Your answer must be an exact copy of the records below, with no pictures in it.

· · · · · · ·

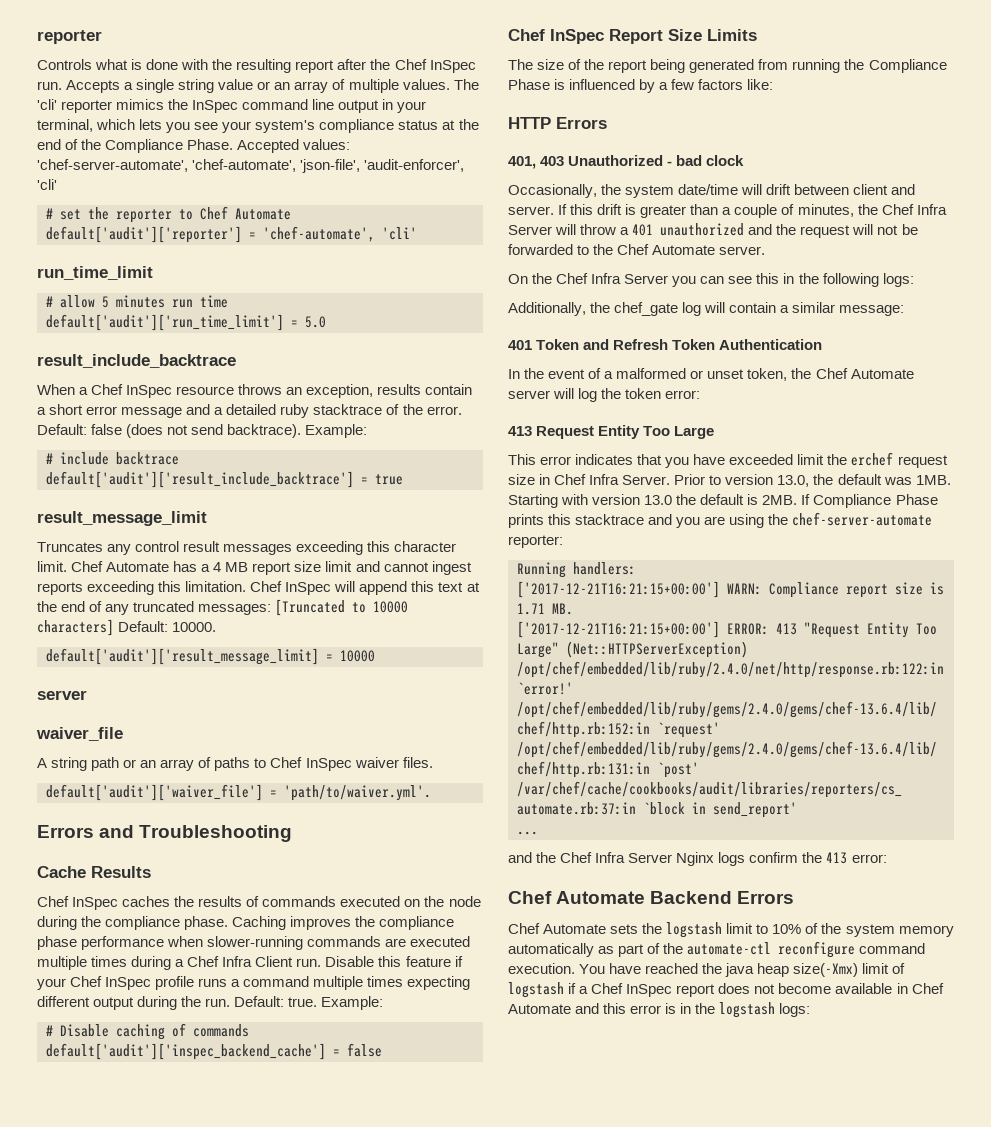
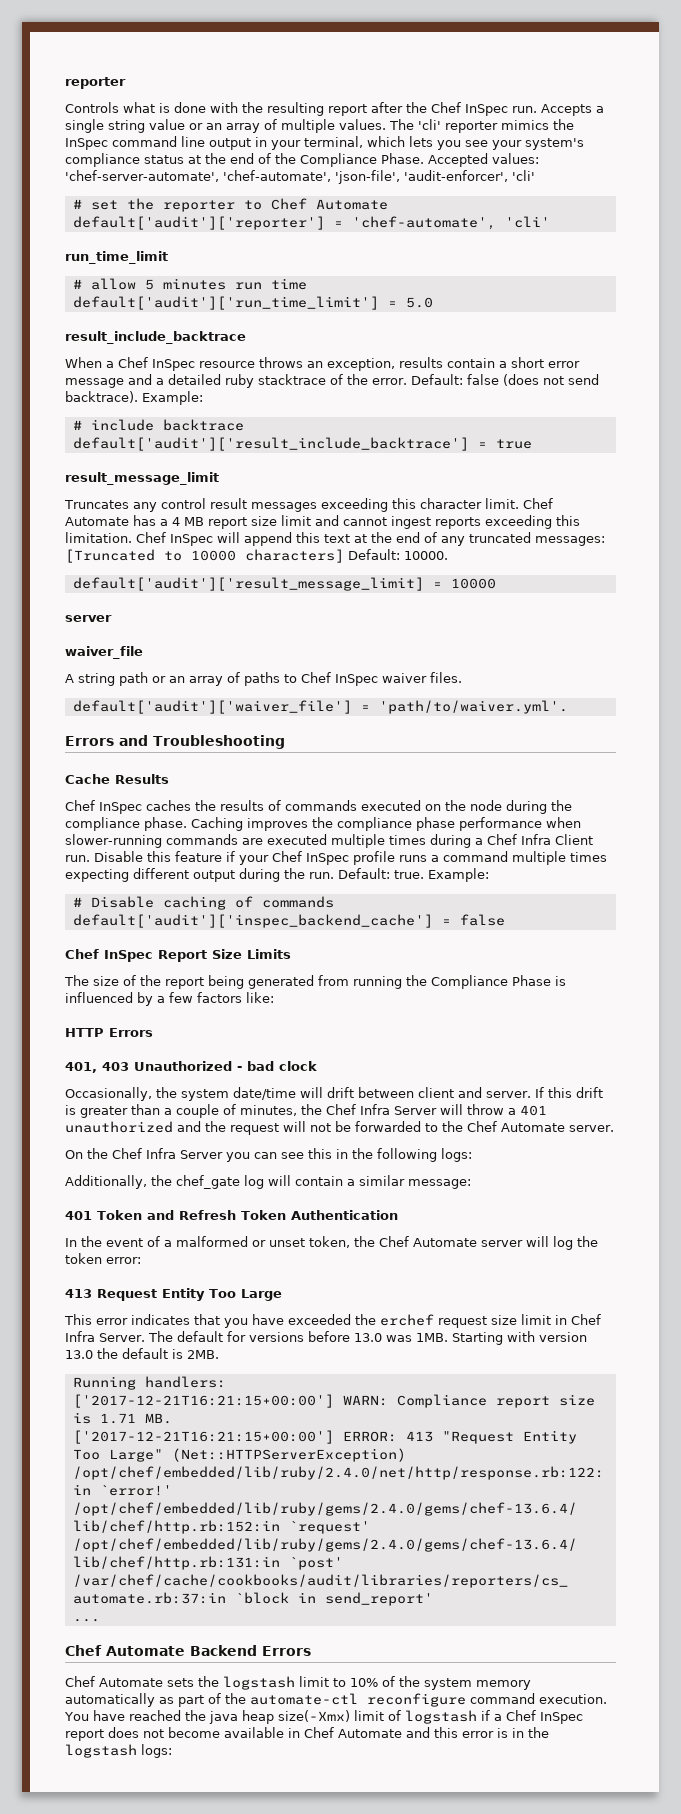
[797,454,825,465] limit -> (351, 1319) none
(535, 479) none -> [521,1314,551,1325] limit
[674,474,882,487] Prior to version 13.0, the default -> [147,1331,382,1342] The default for versions before 13.0
[801,494,938,508] [508,512,933,528] [508,535,563,548] If Compliance Phase prints this stacktrace and you are using the chef-server-automate reporter: -> (219, 1354) none
[508,852,887,866] // and the Chef Infra Server Nginx logs confirm the 413 error: -> (100, 1620) none

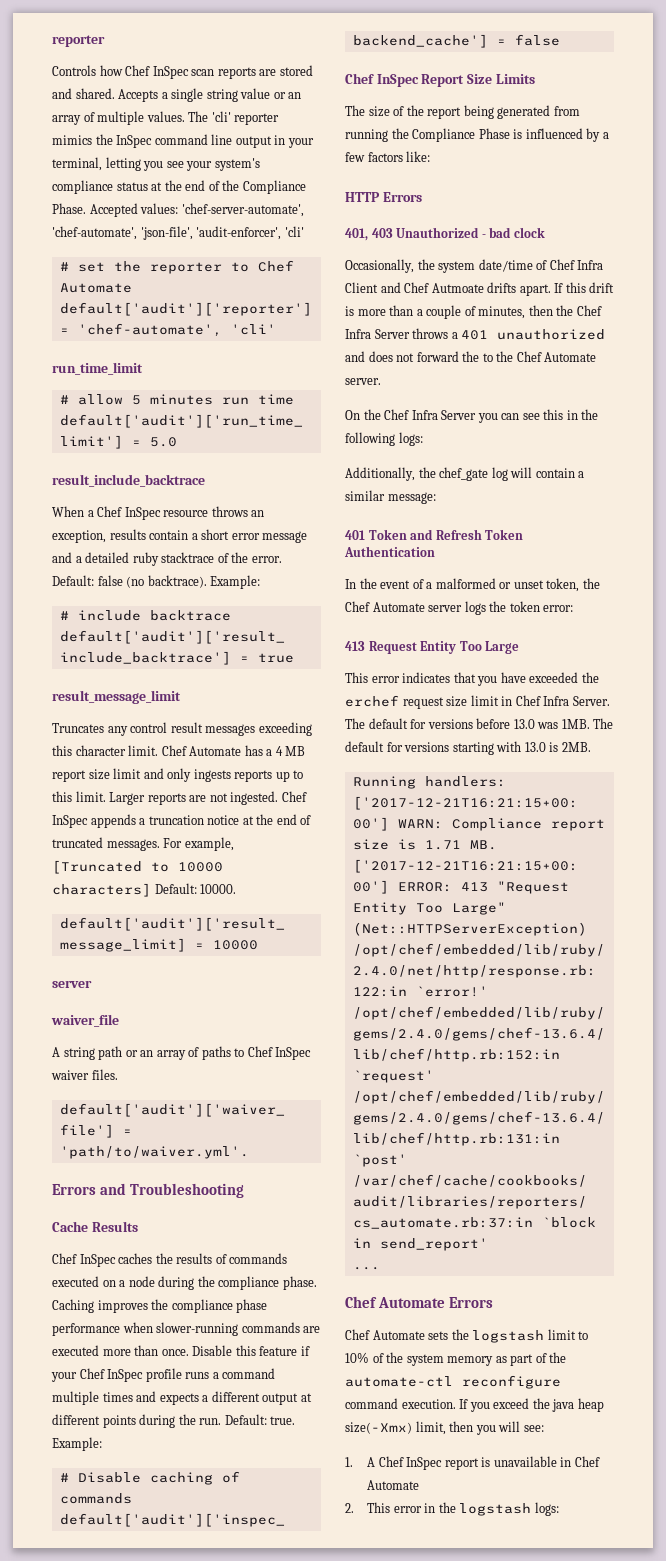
[123,102,537,116] what is done with the resulting report after the Chef InSpec run. -> [99,65,313,79] [52,88,115,99] how Chef InSpec scan reports are stored and shared.
[367,136,433,147] which lets -> [105,157,141,171] letting
[502,374,599,386] (does not send -> [126,576,145,588] (no
[343,515,580,529] [65,532,605,546] cannot ingest reports exceeding this limitation. Chef InSpec will append this text at the end of any truncated messages: -> [167,768,304,782] [52,791,307,805] [52,814,312,828] [52,837,234,851] only ingests reports up to this limit. Larger reports are not ingested. Chef InSpec appends a truncation notice at the end of truncated messages. For example,
[445,800,466,811] the -> [119,1280,126,1287] a
[331,834,593,848] [65,855,90,862] multiple times during a Chef Infra Client run. -> [102,1345,189,1356] more than once.
[65,868,235,882] expecting different output -> [136,1391,312,1405] [52,1414,136,1428] and expects a different output at different points
[300,1087,531,1098] will drift between client and server. -> [536,259,604,270] [345,282,551,296] of Chef Infra Client and Chef Autmoate drifts apart.
[80,1106,128,1118] greater -> [357,309,386,316] more
[301,1104,504,1115] the Chef Infra Server will throw -> [528,305,602,316] [345,328,449,339] then the Chef Infra Server throws
[205,1121,421,1135] the request will not be forwarded -> [368,351,480,362] does not forward the
[526,1236,573,1250] will log -> [464,601,486,615] logs
[451,1331,587,1345] [65,1348,168,1359] Starting with version 13.0 the default -> [593,718,614,729] [345,741,546,755] The default for versions starting with 13.0
[190,1645,257,1656] Backend -> (445, 1302) none
[65,1693,155,1707] automatically -> (494, 1361) none
[64,1710,181,1721] You have reached -> [459,1398,530,1412] If you exceed
[353,1710,583,1724] [65,1727,284,1741] limit of logstash if a Chef InSpec report does not become available -> [415,1421,544,1435] [345,1456,557,1470] limit, then you will see: // 1. A Chef InSpec report is unavailable
[406,1727,508,1738] and this error is -> [345,1502,422,1513] // 2. This error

· · · · · · ·

RESULT -
[797,454,825,465] limit -> (351, 1319) none
(535, 479) none -> [521,1314,551,1325] limit
[674,474,882,487] Prior to version 13.0, the default -> [147,1331,382,1342] The default for versions before 13.0
[801,494,938,508] [508,512,933,528] [508,535,563,548] If Compliance Phase prints this stacktrace and you are using the chef-server-automate reporter: -> (219, 1354) none
[508,852,887,866] // and the Chef Infra Server Nginx logs confirm the 413 error: -> (100, 1620) none

[123,102,537,116] what is done with the resulting report after the Chef InSpec run. -> [99,65,313,79] [52,88,115,99] how Chef InSpec scan reports are stored and shared.
[367,136,433,147] which lets -> [105,157,141,171] letting
[502,374,599,386] (does not send -> [126,576,145,588] (no
[343,515,580,529] [65,532,605,546] cannot ingest reports exceeding this limitation. Chef InSpec will append this text at the end of any truncated messages: -> [167,768,304,782] [52,791,307,805] [52,814,312,828] [52,837,234,851] only ingests reports up to this limit. Larger reports are not ingested. Chef InSpec appends a truncation notice at the end of truncated messages. For example,
[445,800,466,811] the -> [119,1280,126,1287] a
[331,834,593,848] [65,855,90,862] multiple times during a Chef Infra Client run. -> [102,1345,189,1356] more than once.
[65,868,235,882] expecting different output -> [136,1391,312,1405] [52,1414,136,1428] and expects a different output at different points
[300,1087,531,1098] will drift between client and server. -> [536,259,604,270] [345,282,551,296] of Chef Infra Client and Chef Autmoate drifts apart.
[80,1106,128,1118] greater -> [357,309,386,316] more
[301,1104,504,1115] the Chef Infra Server will throw -> [528,305,602,316] [345,328,449,339] then the Chef Infra Server throws
[205,1121,421,1135] the request will not be forwarded -> [368,351,480,362] does not forward the
[526,1236,573,1250] will log -> [464,601,486,615] logs
[451,1331,587,1345] [65,1348,168,1359] Starting with version 13.0 the default -> [593,718,614,729] [345,741,546,755] The default for versions starting with 13.0
[190,1645,257,1656] Backend -> (445, 1302) none
[65,1693,155,1707] automatically -> (494, 1361) none
[64,1710,181,1721] You have reached -> [459,1398,530,1412] If you exceed
[353,1710,583,1724] [65,1727,284,1741] limit of logstash if a Chef InSpec report does not become available -> [415,1421,544,1435] [345,1456,557,1470] limit, then you will see: // 1. A Chef InSpec report is unavailable
[406,1727,508,1738] and this error is -> [345,1502,422,1513] // 2. This error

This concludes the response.